Deprivation and life expectancy in London: things really aren't that bad

Owen Abroad links to a map of life expectancy and deprivation (poverty, basically) in London. The spatial correlation between poor areas and places with lower life expectancy at birth is supposed to be shocking – but based on my ocular analysis of the data, we’re looking at a gap of 5-9 years between the poorest and the richest areas. Also, and more important, the poor areas still have a life expectancy at birth of 78 or more (the article identifies a low outlier at 74). 78 happens to be the average life expectancy for all Americans. And while I don’t have a spatial map like this at hand for any US cities, I’m sure that the discrepancies would be even worse.

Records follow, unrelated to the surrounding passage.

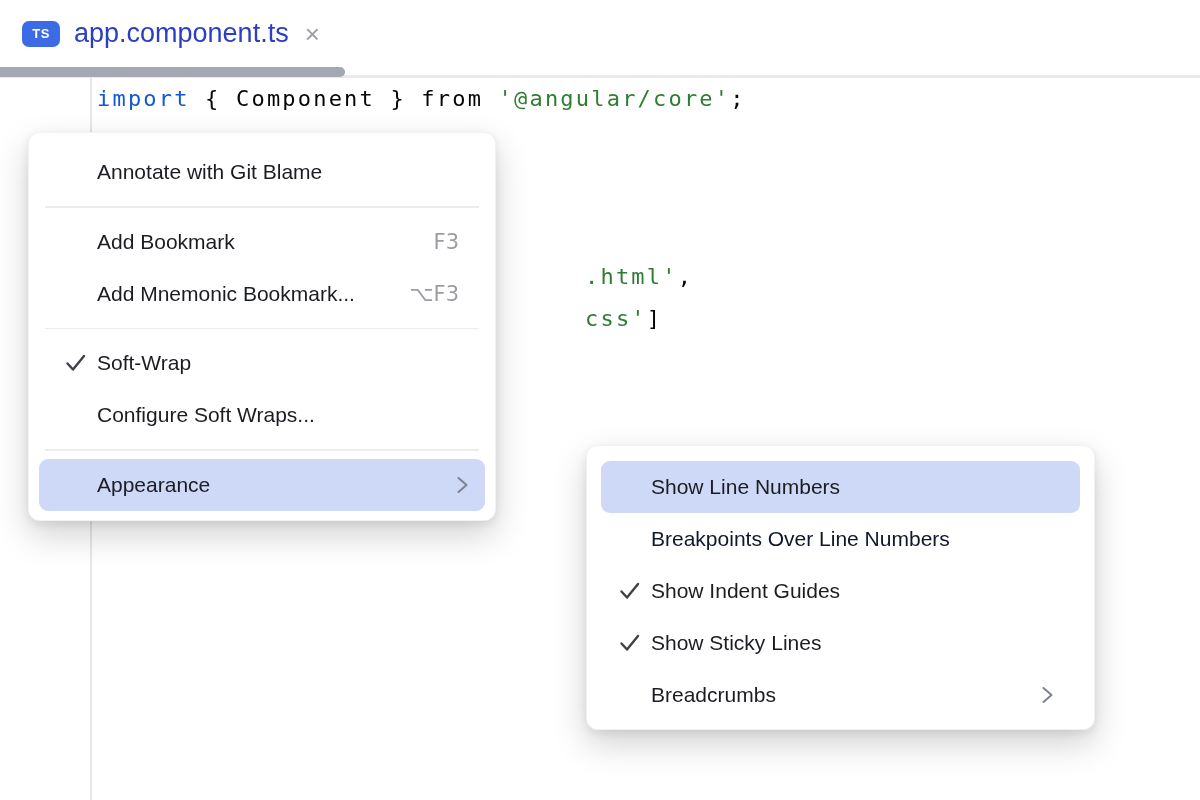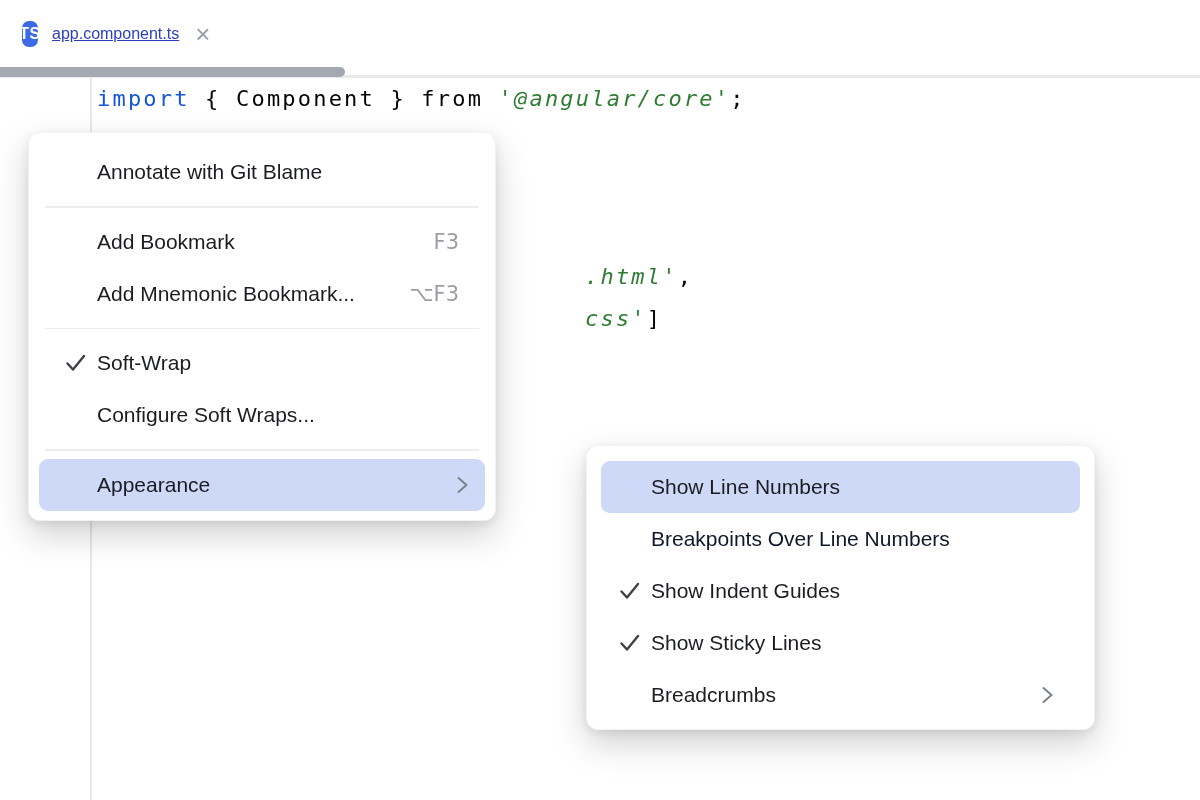--- a/index.html
+++ b/index.html
@@ -4,38 +4,38 @@
 <style>
   * { margin: 0; padding: 0; box-sizing: border-box; }
   html, body { width: 1200px; height: 800px; overflow: hidden; }
   body { font-family: "Liberation Sans", sans-serif; background: #ffffff; }
   .screen { position: relative; width: 1200px; height: 800px; background: #ffffff; }
 
   
   .tabbar { position: absolute; left: 0; top: 0; width: 1200px; height: 67px; background: #ffffff; }
   .tab { position: absolute; left: 22px; top: 0; height: 67px; display: flex; align-items: center; gap: 14px; cursor: default; }
   .ts-badge { display: inline-flex; align-items: center; justify-content: center;
-    width: 16px; height: 26px; border-radius: 7px; background: #3D6BE5; color: #ffffff;
-    font-size: 16px; font-weight: bold; letter-spacing: .5px; }
-  .tab-label { color: #2A3FC4; font-size: 16px; font-weight: 500; text-decoration: underline; }
+    width: 38px; height: 26px; border-radius: 7px; background: #3D6BE5; color: #ffffff;
+    font-size: 13px; font-weight: bold; letter-spacing: .5px; }
+  .tab-label { color: #2A3FC4; font-size: 27px; font-weight: 500; }
   .tab-close { color: #9BA0A8; font-size: 26px; font-weight: 300; line-height: 1; margin-left: 2px; }
 
   .top-divider { position: absolute; left: 0; top: 75px; width: 1200px; height: 3px; background: #E9EAEE; }
   .scroll-thumb { position: absolute; left: 0; top: 67px; width: 345px; height: 10px;
     background: #A4A8B0; border-radius: 0 5px 5px 0; }
 
   
   .gutter-line { position: absolute; left: 90px; top: 78px; width: 2px; height: 722px; background: #E6E6EB; }
   .code { position: absolute; font-family: "DejaVu Sans Mono", "Liberation Mono", monospace;
     font-size: 22px; font-weight: 500; letter-spacing: 2.2px; white-space: pre; color: #000000; }
   .code-line1 { left: 97px; top: 86px; }
   .code-frag2 { left: 585px; top: 264px; }
   .code-frag3 { left: 585px; top: 306px; }
   .tok-kw { color: #1556D6; }
-  .tok-str { color: #2E7D32; font-style: italic; }
+  .tok-str { color: #2E7D32; }
   .tok-plain { color: #050505; }
 
   
   .menu { position: absolute; background: #ffffff; border-radius: 12px;
     border: 1px solid rgba(0,0,0,0.05);
     box-shadow: 0 14px 34px rgba(0,0,0,0.18), 0 3px 10px rgba(0,0,0,0.08); }
   .menu1 { left: 28px; top: 132px; width: 468px; padding: 13px 0 9px 0; z-index: 10; }
   .menu2 { left: 586px; top: 445px; width: 509px; padding: 15px 0 8px 0; z-index: 11; }
 
   .mrow { position: relative; height: 52px; margin: 0 10px; border-radius: 9px;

In California, black males have an overall life expectancy of 68.6, or 7 years shorter than white males. Given the strongly ethnically segregated neighborhoods in that state, and the fact that the 68.6 average includes some wealthier blacks who live in other neighborhoods, a map of Californian neighborhoods would have a drastically lower average than the above one of London and probably a higher variance as well. If you showed me the map above and told me it was San Francisco, I would have a party to celebrate all the progress we’ve made.

Also, even after digging into the deprivation index for a while, I’m unclear why the designers didn’t just use incomes. That might leave out other factors that are important in a broader concept of poverty, but it has the advantage of being actual data and not a constructed number that privileges the preferences of whoever made it up.